The Law of the Lamppost was used during this period. Profiteers, aristocrats, government officials and army officers were all hung from lampposts. The flight of the migrs followed these events. Most of the migrs went to the sympathetic countries such as Austria, Russia and Britain. They hoped to gain support from Russian and Austrian troops and German Princes.

The Austrian Emperor and Prussian King threatened war if Louis XVI was harmed. On July 13th 1789 there had been formed the Paris Commune (Municipal council) and the National Guard. The National Guard was comprised of 200 men from the six different sections of Paris. They were under the command of the Marquis de Lafayette. The units of the National Guard were responsible to the municipal councils.

These new councils were strongly bourgeoisie and were interested in protecting property from crowd violence. This gave the bourgeoisie a revolutionary force to use as a militia and police organization. It was designed to settle the rioting of the popular masses. Lafayette tried to protect the constitution from both the King and the mob. The first time the National Guard saw action was on the 14th of July 1791 when the Guard fired on a crown in the Champs de Mars and 50 were killed.

On the Night of the 4th of August the National Assembly met and the abolition of feudalism was brought about. Tears accompanied this as many of the members of the National Assembly gave up their privileges and looked towards equality.
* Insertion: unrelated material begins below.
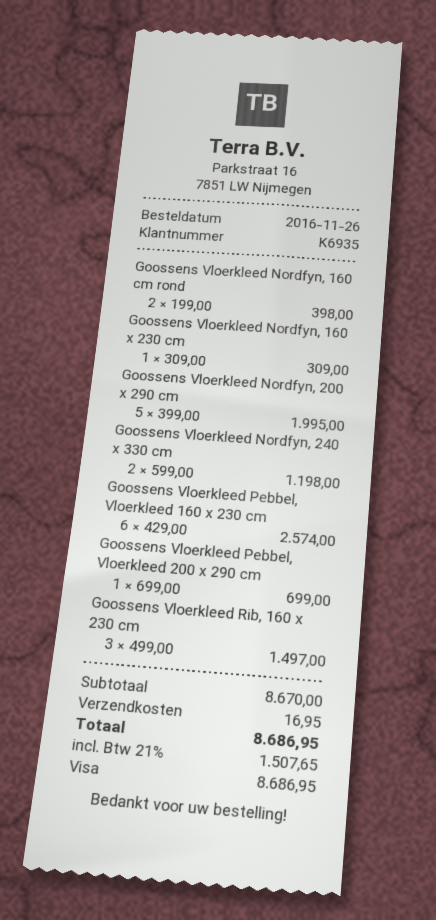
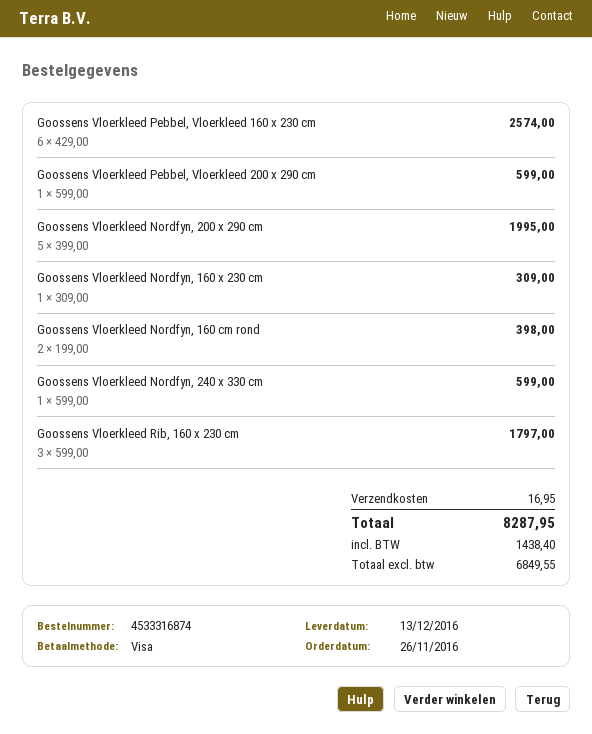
Goossens Vloerkleed Nordfyn, 240 x 330 cm: 2 x 599.00 = 1198.00 -> 1 x 599.00 = 599.00
Goossens Vloerkleed Pebbel, Vloerkleed 200 x 290 cm: 1 x 699.00 = 699.00 -> 1 x 599.00 = 599.00
Goossens Vloerkleed Rib, 160 x 230 cm: 3 x 499.00 = 1497.00 -> 3 x 599.00 = 1797.00
tax: 1507.65 -> 1438.40
total: 8686.95 -> 8287.95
All exemptions from taxation, all feudal dues and tithes, tolls and pensions were abolished. On the 26th of August 1789, the National Assembly issued the Declaration of the Rights of Men. The purpose of this document was to produce equality within France and to abolish the class system that was prevalent in France.
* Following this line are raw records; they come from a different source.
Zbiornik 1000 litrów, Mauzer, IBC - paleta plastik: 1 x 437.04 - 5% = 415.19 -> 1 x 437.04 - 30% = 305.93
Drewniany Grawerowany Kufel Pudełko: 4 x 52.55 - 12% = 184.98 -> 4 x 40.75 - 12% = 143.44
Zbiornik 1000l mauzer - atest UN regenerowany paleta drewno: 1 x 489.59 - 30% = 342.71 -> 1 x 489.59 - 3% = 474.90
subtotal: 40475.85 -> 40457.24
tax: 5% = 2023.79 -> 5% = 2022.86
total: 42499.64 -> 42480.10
This meant that a man could achieve high status despite his parentage. According to the Declaration all citizens had the right to decide what taxes should be levied and how public revenue should be spent. Other fundamental human rights included freedom of speech, freedom of the press, religious liberty and freedom from unlawful arrest or imprisonment. Therefore the Declaration was essentially a democratic document. It proclaimed the sovereignty of the people. On the 5th of October 1789 a group of 7000 starving men and women marched on the court at Versailles. They were going to ask the King for some bread.

They camped outside the palace. That night some women broke into the palace and attempted to murder Marie Antoinette. She escaped and ran to the Kings room. The invaders stopped here, as the King was still considered sacred. Lafayette prevented any bloodshed by assuring that the King returned to Paris with the mob. Here Louis became a virtual prisoner in the Palace of Tuileries.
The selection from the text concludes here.